WORK INSTRUCTION
Search the records for the string "service" and report how many lines contain it, with nothing else.

DATA SECTION
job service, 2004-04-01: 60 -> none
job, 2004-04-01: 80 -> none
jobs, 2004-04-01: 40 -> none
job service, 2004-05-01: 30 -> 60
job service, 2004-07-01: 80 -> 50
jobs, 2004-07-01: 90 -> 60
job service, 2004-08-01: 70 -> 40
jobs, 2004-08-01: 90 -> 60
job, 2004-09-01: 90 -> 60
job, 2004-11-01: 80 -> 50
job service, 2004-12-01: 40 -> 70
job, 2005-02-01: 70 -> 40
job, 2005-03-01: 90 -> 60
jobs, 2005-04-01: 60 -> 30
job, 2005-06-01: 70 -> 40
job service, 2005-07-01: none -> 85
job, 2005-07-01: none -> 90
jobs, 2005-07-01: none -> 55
--
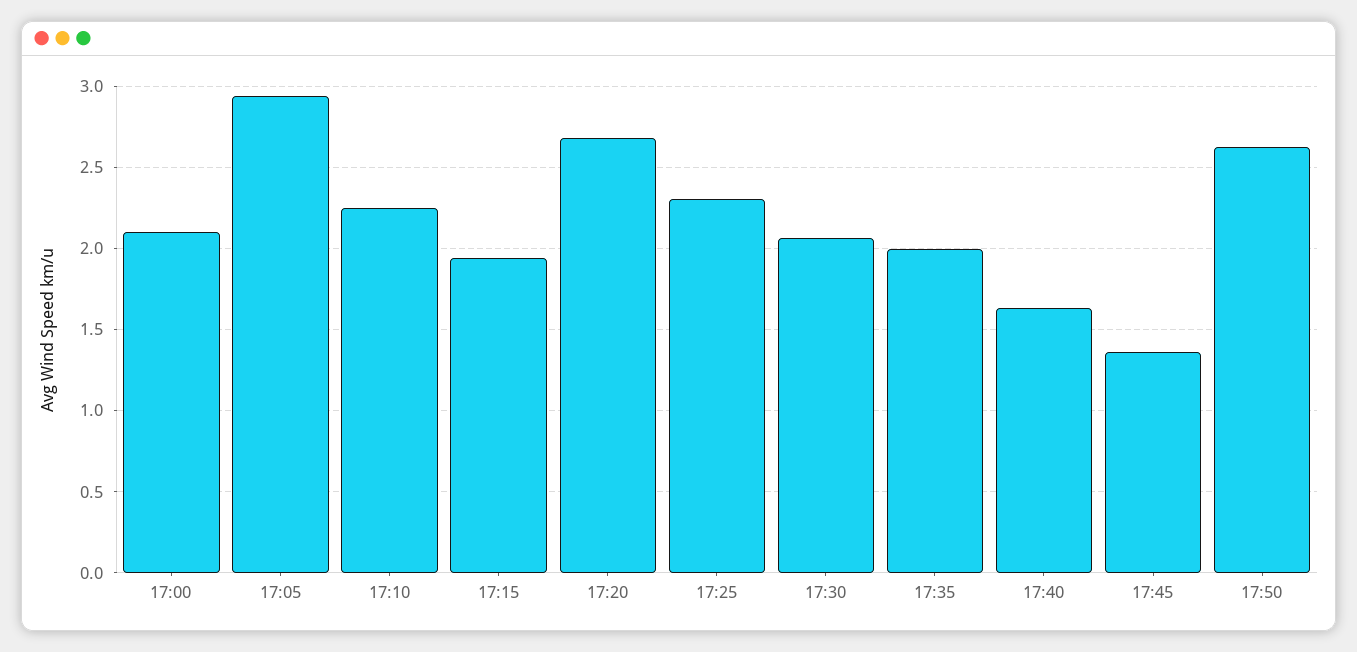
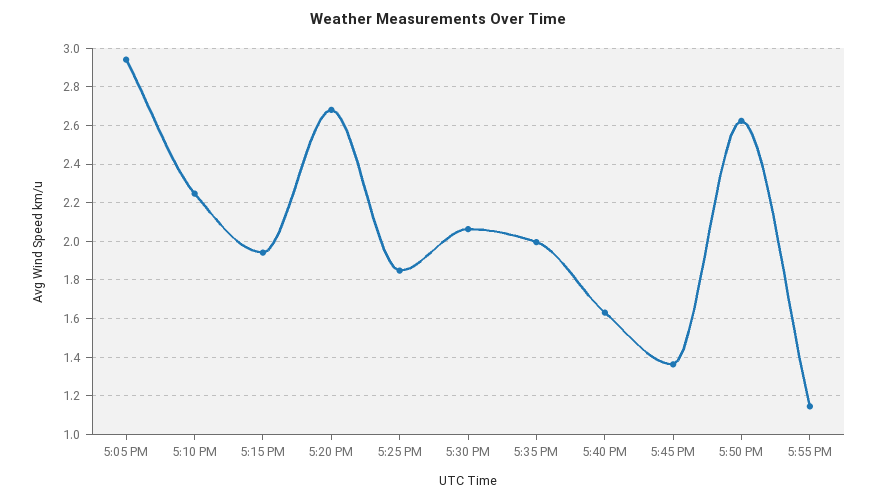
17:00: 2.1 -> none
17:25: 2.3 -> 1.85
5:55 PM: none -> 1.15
...
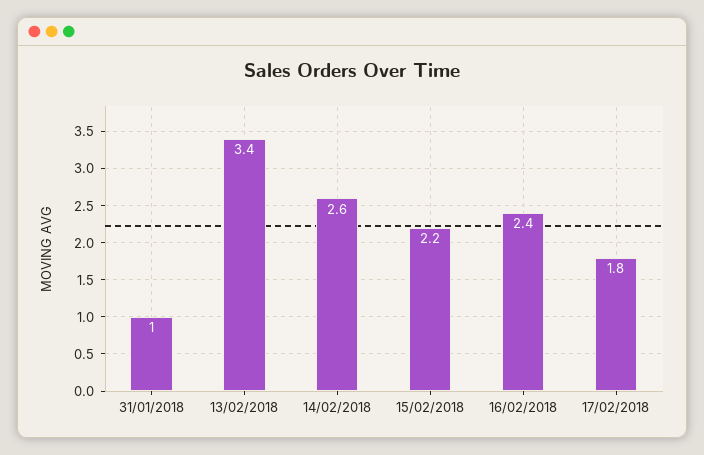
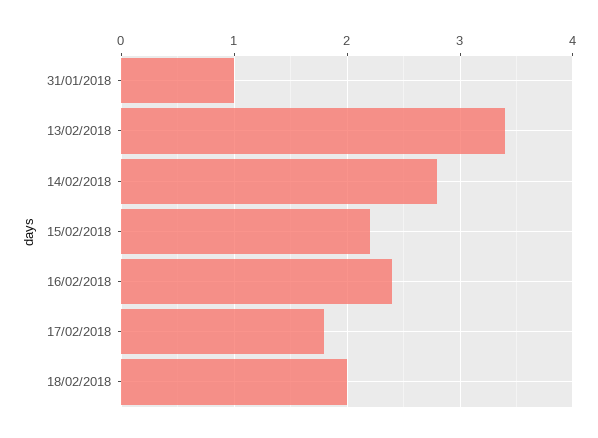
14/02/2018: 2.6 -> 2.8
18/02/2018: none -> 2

ANSWER
6